## PROBLEM TO SOLVE
Pictures aside, can you reproduce the records word for word?

= Beginning of Section =

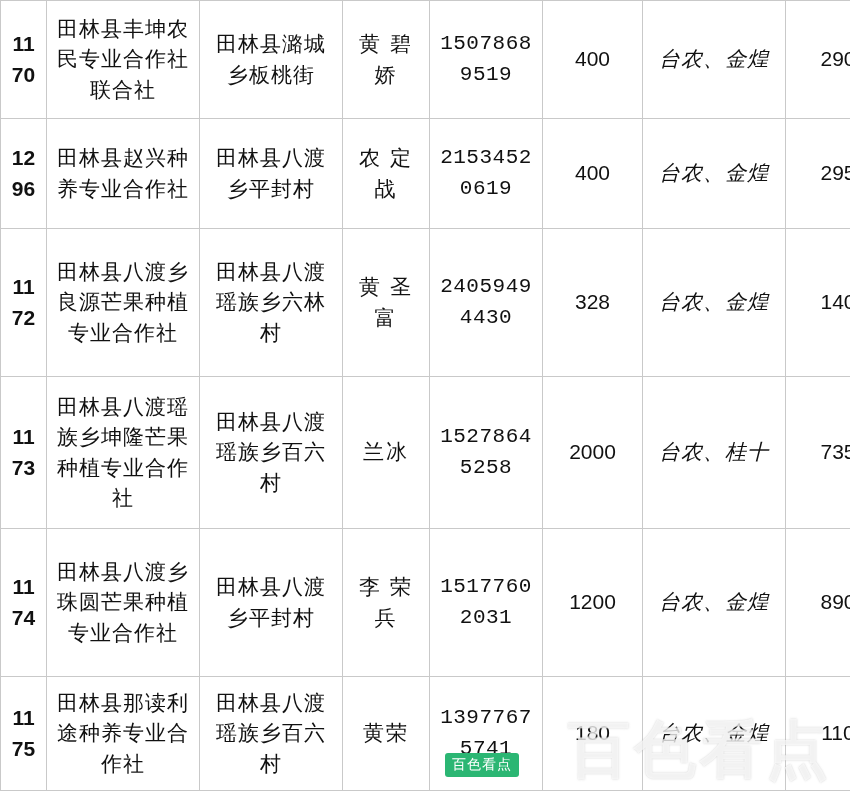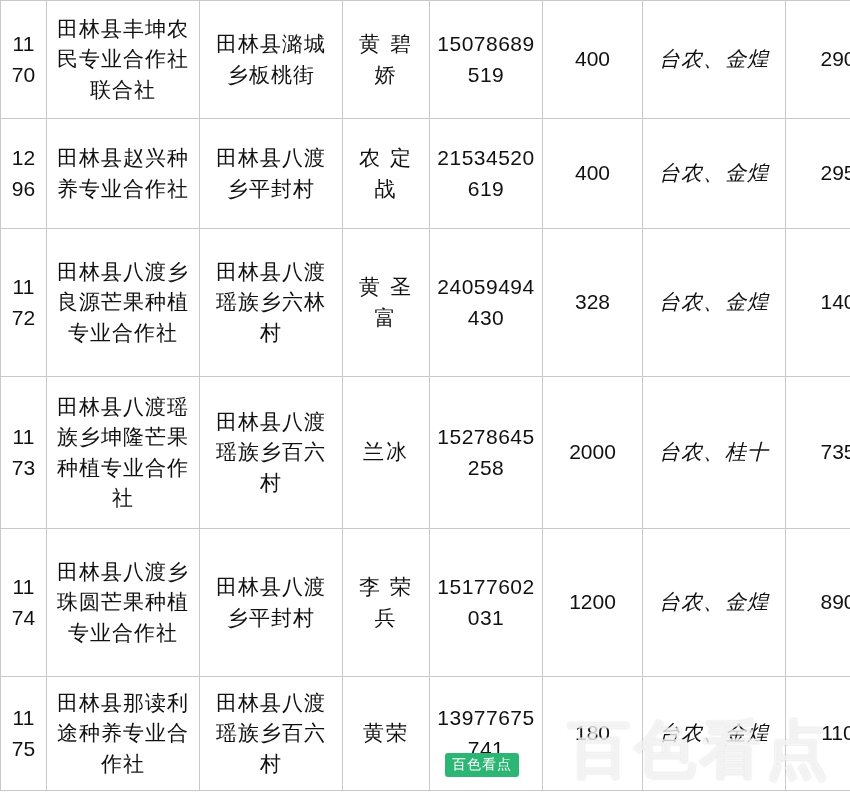"1170" td.idx { font-weight: none -> bold }
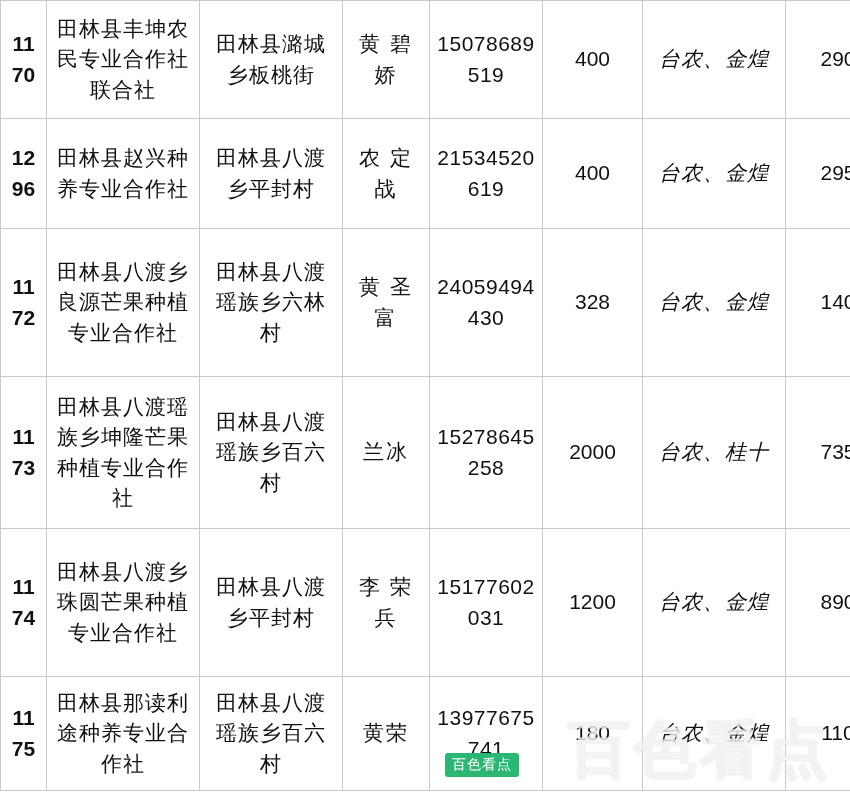"15078689519" td.phone { font-family: none -> Liberation Mono, monospace }
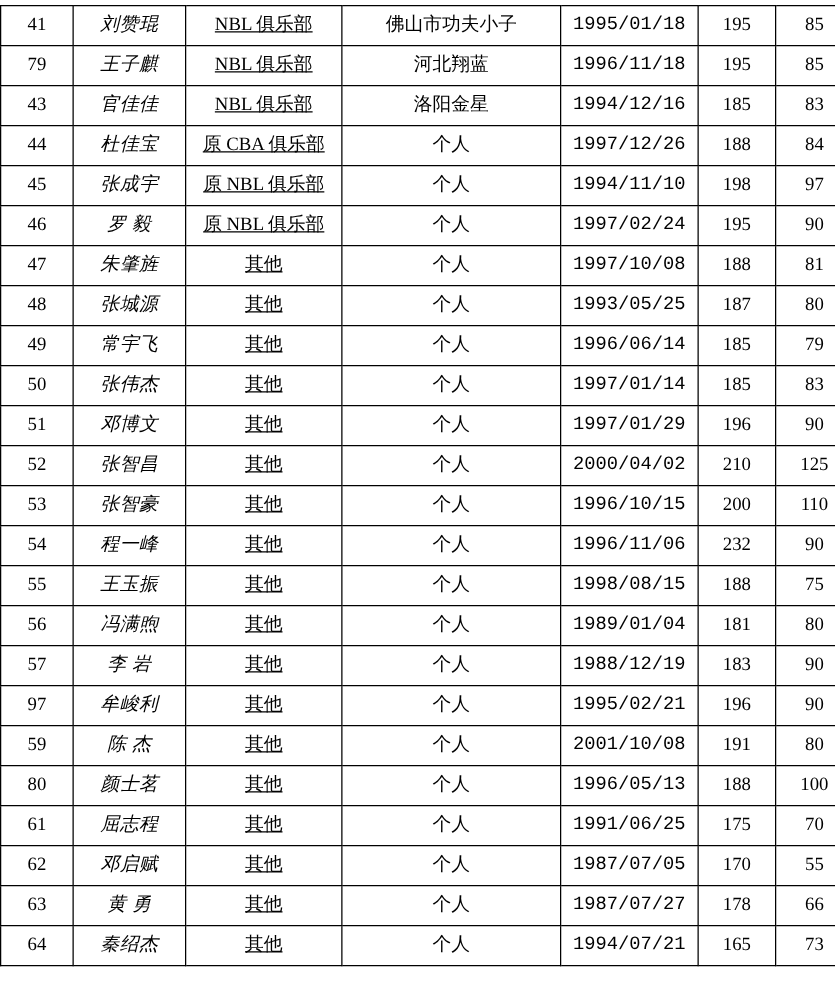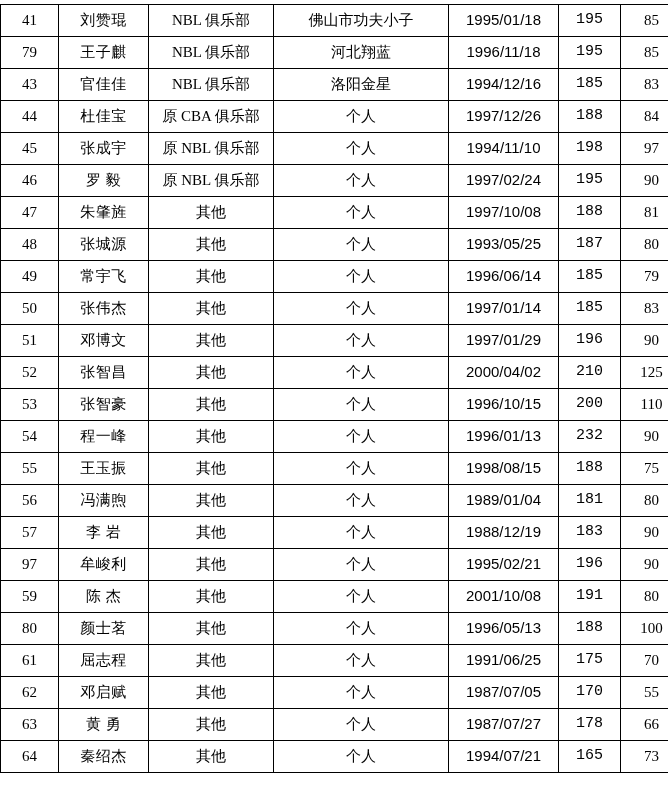"刘赞琨" td.name { font-style: none -> italic }
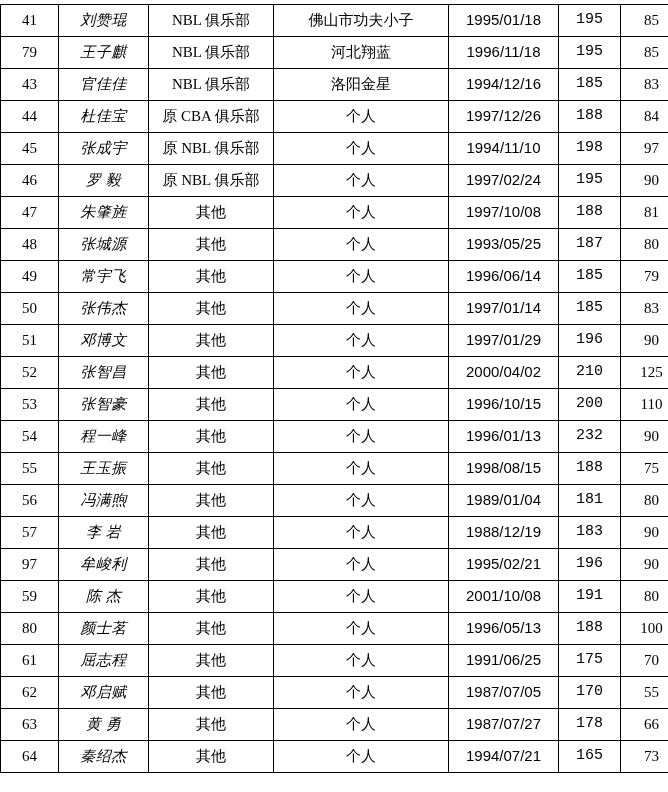"NBL 俱乐部" td.org { text-decoration: none -> underline }
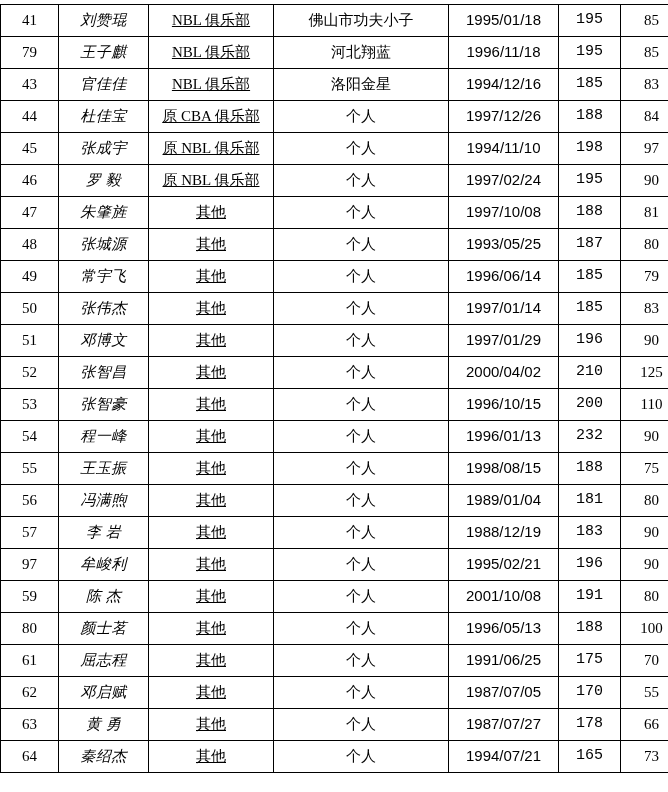"1995/01/18" td.birth { font-family: Liberation Sans, sans-serif -> Liberation Mono, monospace }
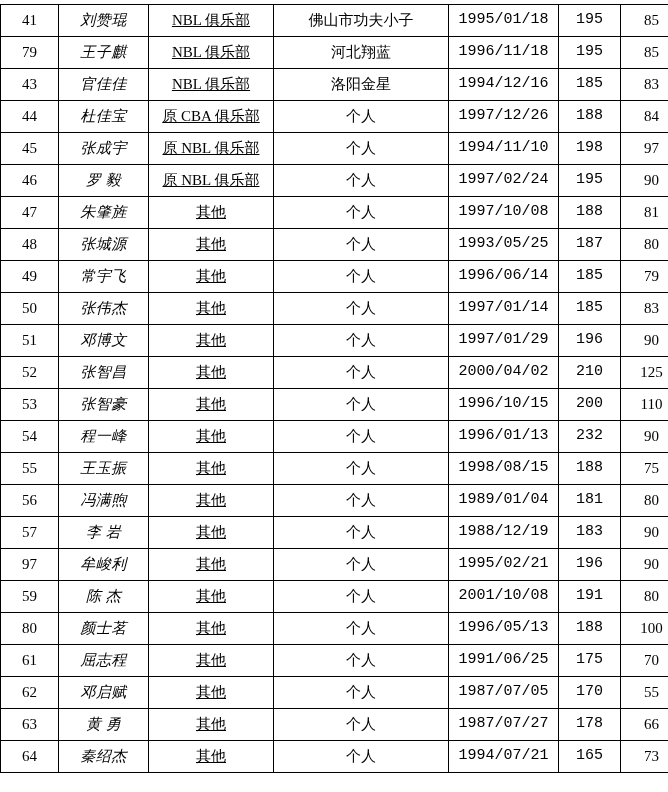"195" td.height { font-family: Liberation Mono, monospace -> none }
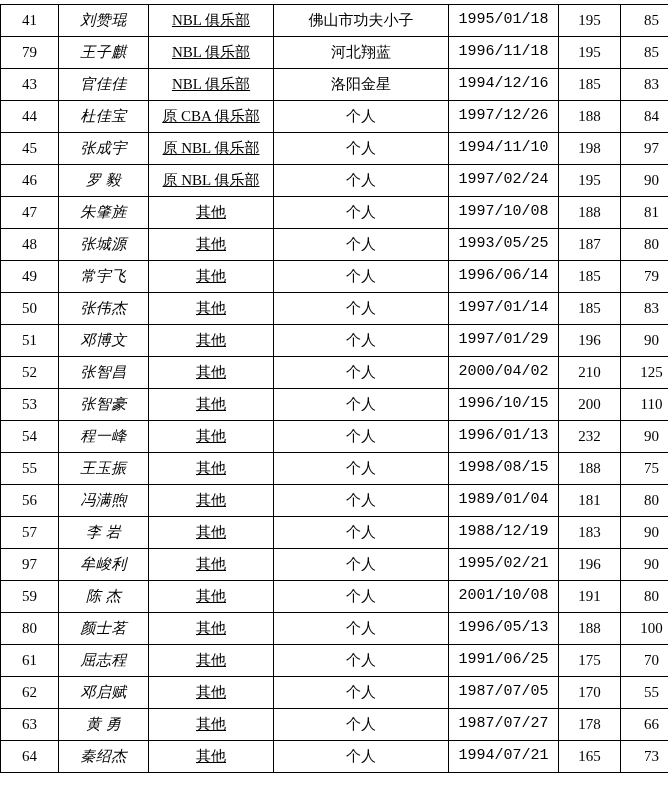"1996/01/13" td.birth { text: 1996/01/13 -> 1996/11/06 }
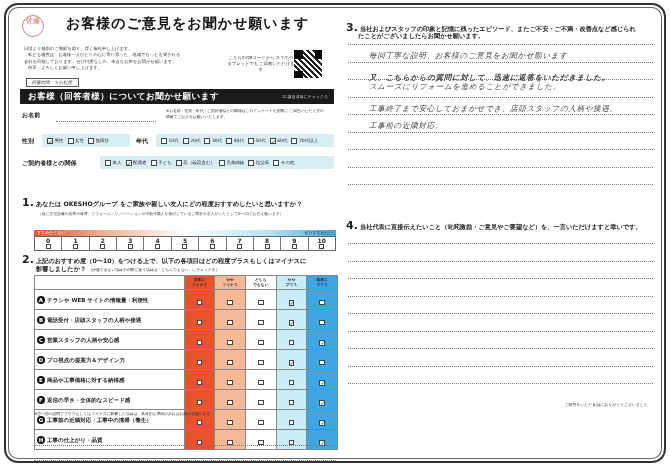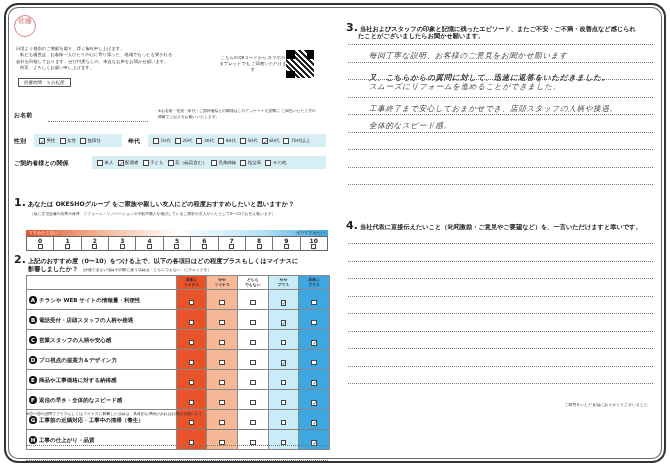"佐藤" .left { left: 8px -> 16px }
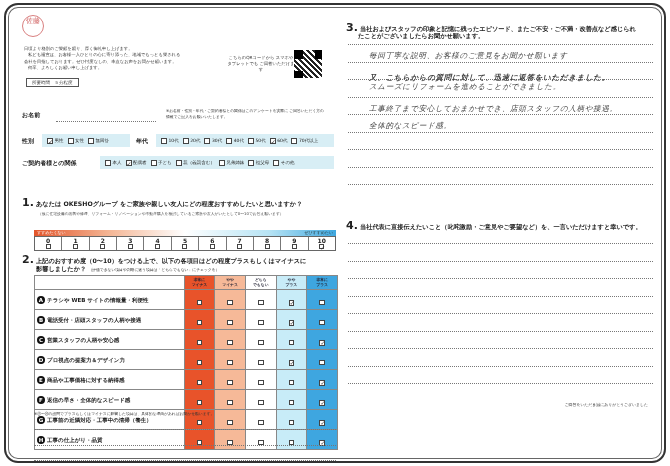"お客様のご意見をお聞かせ願います" div.main-title { html: none -> <div>お客様のご意見をお聞かせ願います</div> }
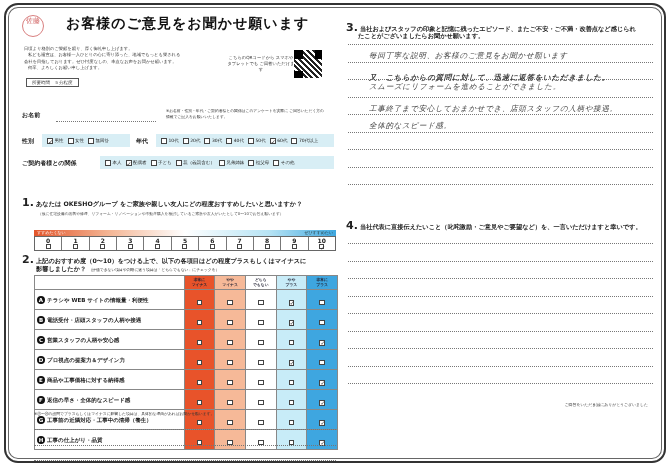"お客様（回答者様）についてお聞かせ願います" div.bar { html: none -> <div> <span>お客様（回答者様）についてお聞かせ願います</span> <span>☑ <span>該当項目にチェックを</span></span> </div> }
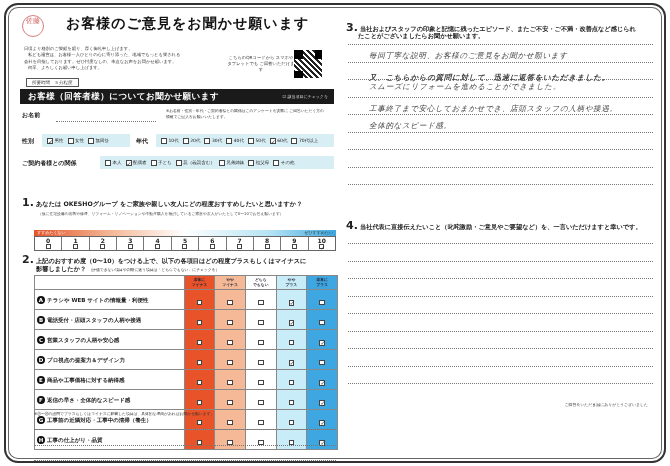"全体的なスピード感。" div.hw { text: 全体的なスピード感 -> 工事前の近隣対応 }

= End of Section =

## FINAL ANSWER
"1170" td.idx { font-weight: none -> bold }
"15078689519" td.phone { font-family: none -> Liberation Mono, monospace }
"刘赞琨" td.name { font-style: none -> italic }
"NBL 俱乐部" td.org { text-decoration: none -> underline }
"1995/01/18" td.birth { font-family: Liberation Sans, sans-serif -> Liberation Mono, monospace }
"195" td.height { font-family: Liberation Mono, monospace -> none }
"1996/01/13" td.birth { text: 1996/01/13 -> 1996/11/06 }
"佐藤" .left { left: 8px -> 16px }
"お客様のご意見をお聞かせ願います" div.main-title { html: none -> <div>お客様のご意見をお聞かせ願います</div> }
"お客様（回答者様）についてお聞かせ願います" div.bar { html: none -> <div> <span>お客様（回答者様）についてお聞かせ願います</span> <span>☑ <span>該当項目にチェックを</span></span> </div> }
"全体的なスピード感。" div.hw { text: 全体的なスピード感 -> 工事前の近隣対応 }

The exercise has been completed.